New research has shown that the corticosteroid deflazacort is a safe and effective treatment for Duchenne muscular dystrophy. The findings, which appear in the journal Neurology, could pave the way for first U.S.-approved treatment for the disease.
"Duchenne muscular dystrophy patients have limited treatment options and a desperate need for effective therapies," said University of Rochester Medical Center (URMC) neurologist Robert Griggs, M.D., lead author of the study. "This study shows that deflazacort may provide an important treatment for delaying the progression of the disease."
Duchenne muscular dystrophy (DMD) is a condition found almost exclusively in boys. The disease is characterized by muscle weakness which begins to appear at a young age and progresses rapidly leading to significant disability. Boys with the disease often end up in a wheelchair by age 9 or 10 because of weakness in their legs. The symptoms eventually spread to other parts of the body, including the heart and muscles responsible for breathing, and the disease is often fatal by the time the individual reaches his late teens. An estimated 28,000 people in the U.S. suffer from the disease.
While there is currently no ap proved treatment for DMD, the corticosteroid prednisone is often used "off label" to treat the condition. Several studies, beginning with research conducted by Griggs and his colleagues more than 20 years ago, have shown that daily use of corticosteroids can increase muscle mass and slow muscle degeneration in DMD patients, prolonging their ability to walk and preserving respiratory function. However, many DMD patients in the U.S. are not prescribed corticosteroids, primarily due to concern over the side effects of prolonged drug use in children.
While deflazacort is approved for use in Europe and elsewhere to treat DMD, the drug has never gone through the approval process with the U.S. Food and Drug Administration (FDA). Studies of the drug abroad have shown that it is effective and has fewer side effects compared to other corticosteroids, namely less associated weight gain.
Deflazacort was involved in a Phase 3 clinical trial in the U.S. in the mid-1990s.
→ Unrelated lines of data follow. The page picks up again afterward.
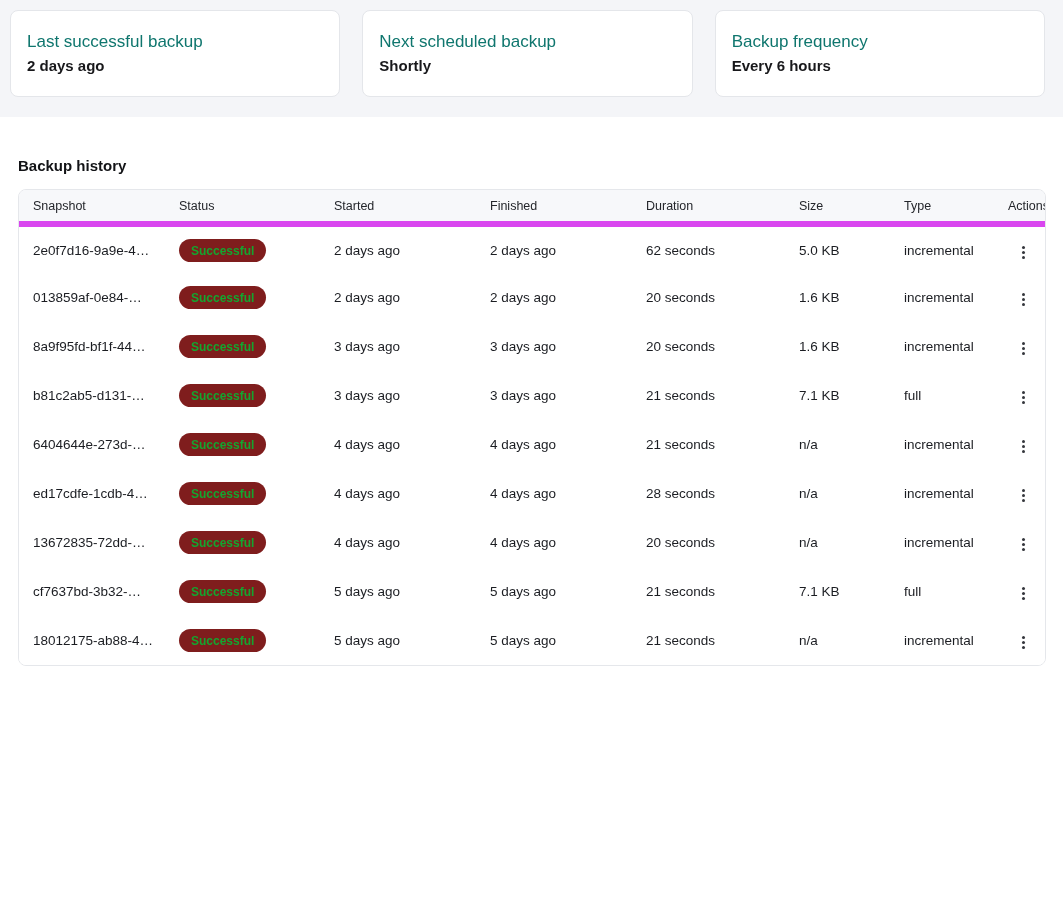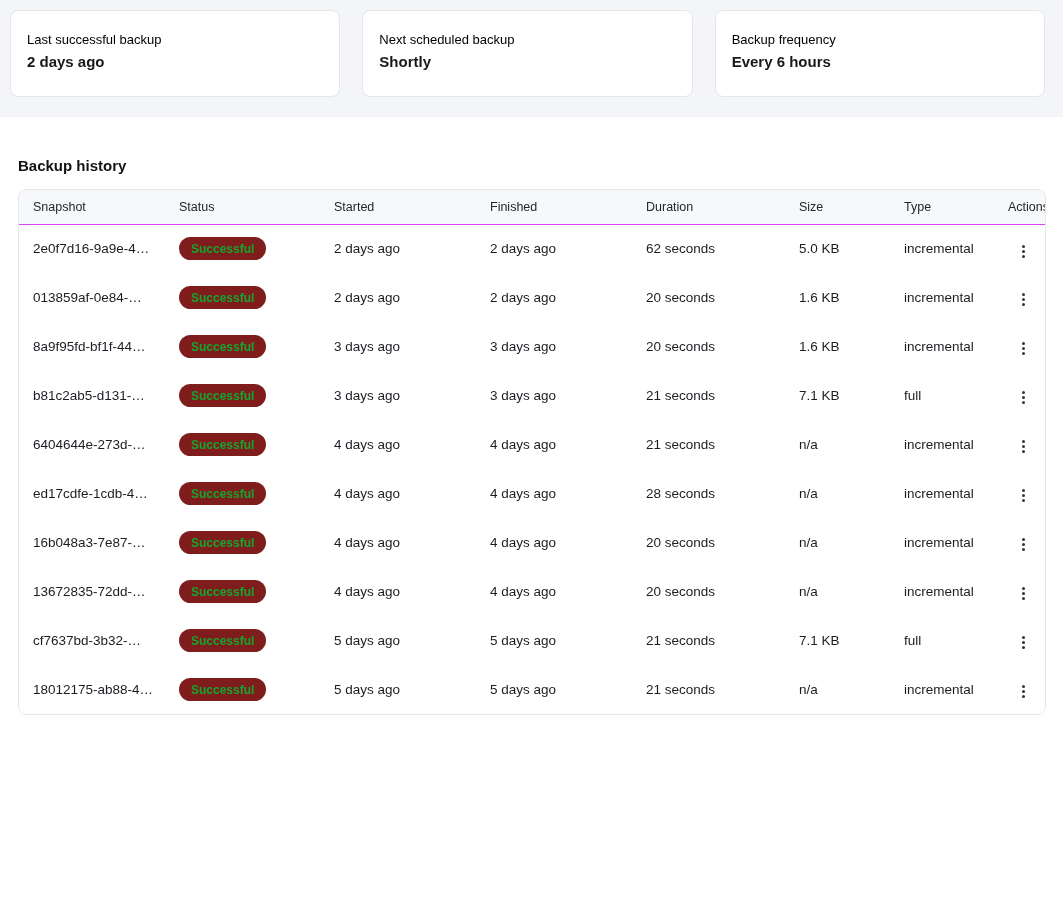--- a/index.html
+++ b/index.html
@@ -31,8 +31,8 @@
     padding: 22px 16px 0 16px;
   }
   .card-label {
-    font-size: 13px;
-    color: #000000;
+    font-size: 17px;
+    color: #0f766e;
     line-height: 1;
     margin-bottom: 8px;
   }

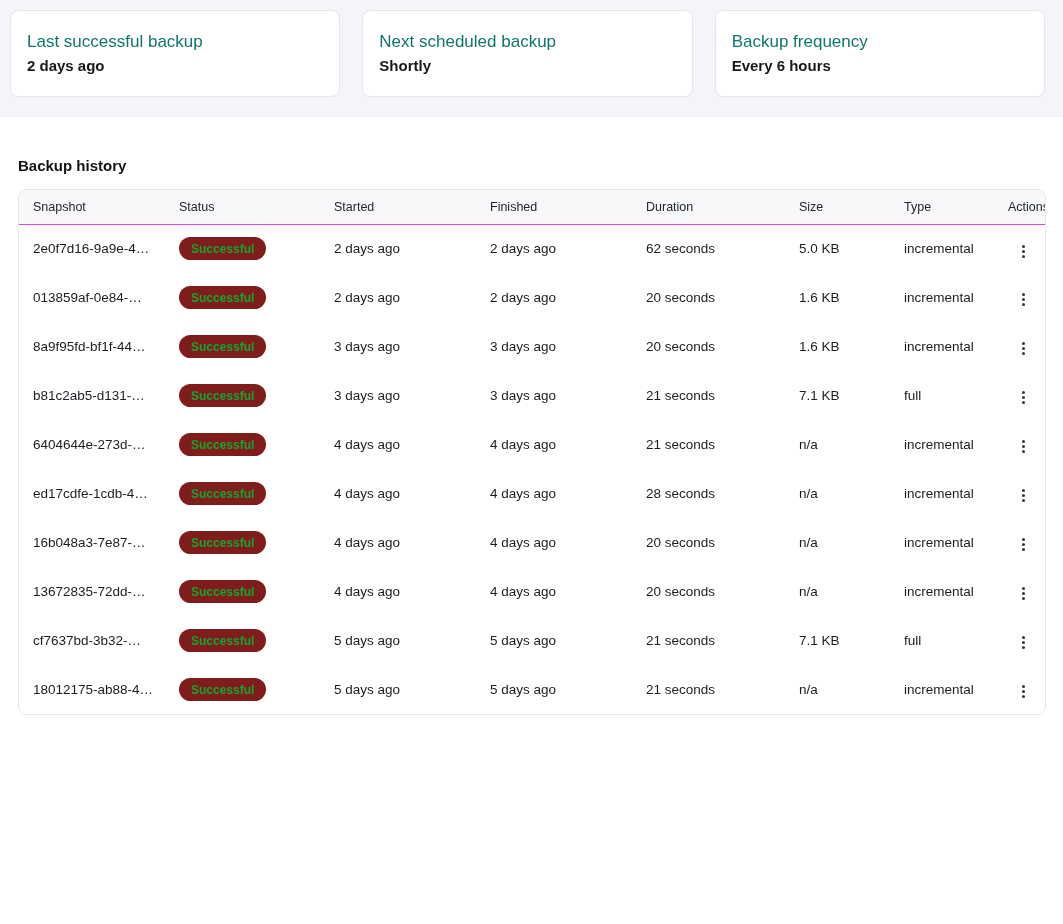--- a/index.html
+++ b/index.html
@@ -74,7 +74,7 @@
     font-weight: 500;
     text-align: left;
     color: #24262b;
-    border-bottom: 1px solid #d946ef;
+    border-bottom: 6px solid #d946ef;
     padding: 0;
     vertical-align: middle;
   }

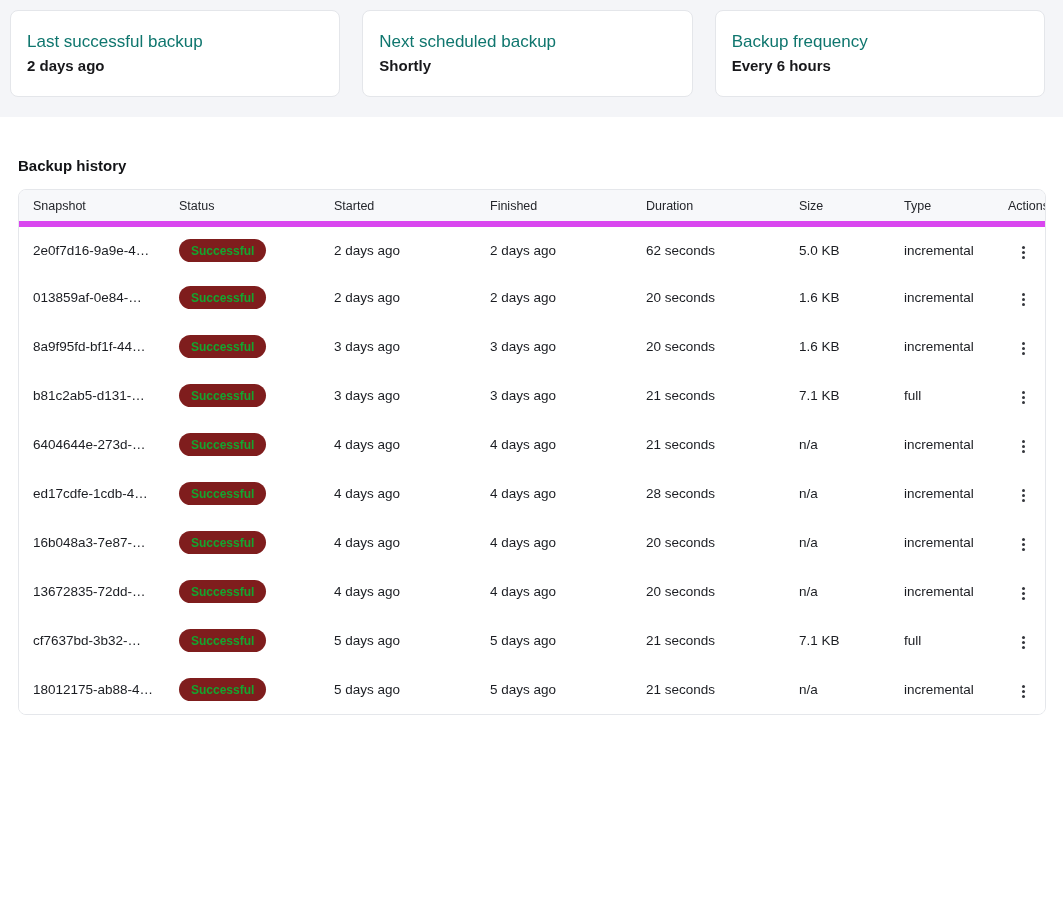--- a/index.html
+++ b/index.html
@@ -285,24 +285,6 @@
     </td>
   </tr>
 
-  <tr>
-    <td>16b048a3-7e87-…</td>
-    <td>
-      <span class="badge-success">Successful</span>
-    </td>
-    <td>4 days ago</td>
-    <td>4 days ago</td>
-    <td>20 seconds</td>
-    <td>n/a</td>
-    <td>incremental</td>
-    <td>
-      <button class="kebab-btn" aria-label="Row actions">
-        <span class="dot"></span>
-                <span class="dot"></span>
-                <span class="dot"></span>
-      </button>
-    </td>
-  </tr>
 
   <tr>
     <td>13672835-72dd-…</td>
However, soon after the trial was completed, the company sponsoring the research lost interest in the drug, the study results were never published, and efforts to obtain FDA approval were abandoned.
At the urging of patients and their families, Griggs and others spent decades attempting to get access to the original study data. In the intervening years, another company - Marathon Pharmaceuticals - acquired the rights to the deflazacort and began a new push to gain FDA approval for the drug. The researchers were never able to obtain the data from the original clinical trial sponsor and in the end had to painstakingly reconstruct the study results from the information collected at each individual study site. This data forms the basis for the new Neurology study.
The study, which involved 196 DMD patients, showed that deflazacort was safe, effectively preserved muscle strength, and was associated with less weight gain than prednisone.
The data from the study is the foundation for two New Drug Applications currently pending before the FDA for use of the drug to treat DMD. If approved, deflazacort with be the first drug sanctioned in the U.S. to treat the disease.
Griggs is also heading up another international study that seeks addresses the variation in care that DMD patients currently receive by establishing a universal and effective standard of care. The new study, called FOR-DMD (Finding the Optimum Regimen of Corticosteroids for Duchenne Muscular Dystrophy), will determine whether daily steroid treatment or an alternative regime is more effective in slowing the disease progression and managing side effects. The clinical trial, which will evaluate both prednisone and deflazacort, will follow 200 patients for 3-5 years.
Article: Efficacy and safety of deflazacort vs prednisone and placebo for Duchenne muscular dystrophy, Robert C. Griggs, MD, J. Phillip Miller, Cheryl R. Greenberg, MD, Darcy L. Fehlings, MD, Alan Pestronk, MD, Jerry R. Mendell, MD, Richard T. Moxley III, MD, Wendy King, PT, John T. Kissel, MD, Valerie Cwik, MD, Michel Vanasse, Julaine M. Florence, DPT, Shree Pandya, DPT, Jordan S. Dubow, MD and James M. Meyer, PharmD, Neurology, doi: 10.1212/WNL.0000000000003217, published online 26 August 2016.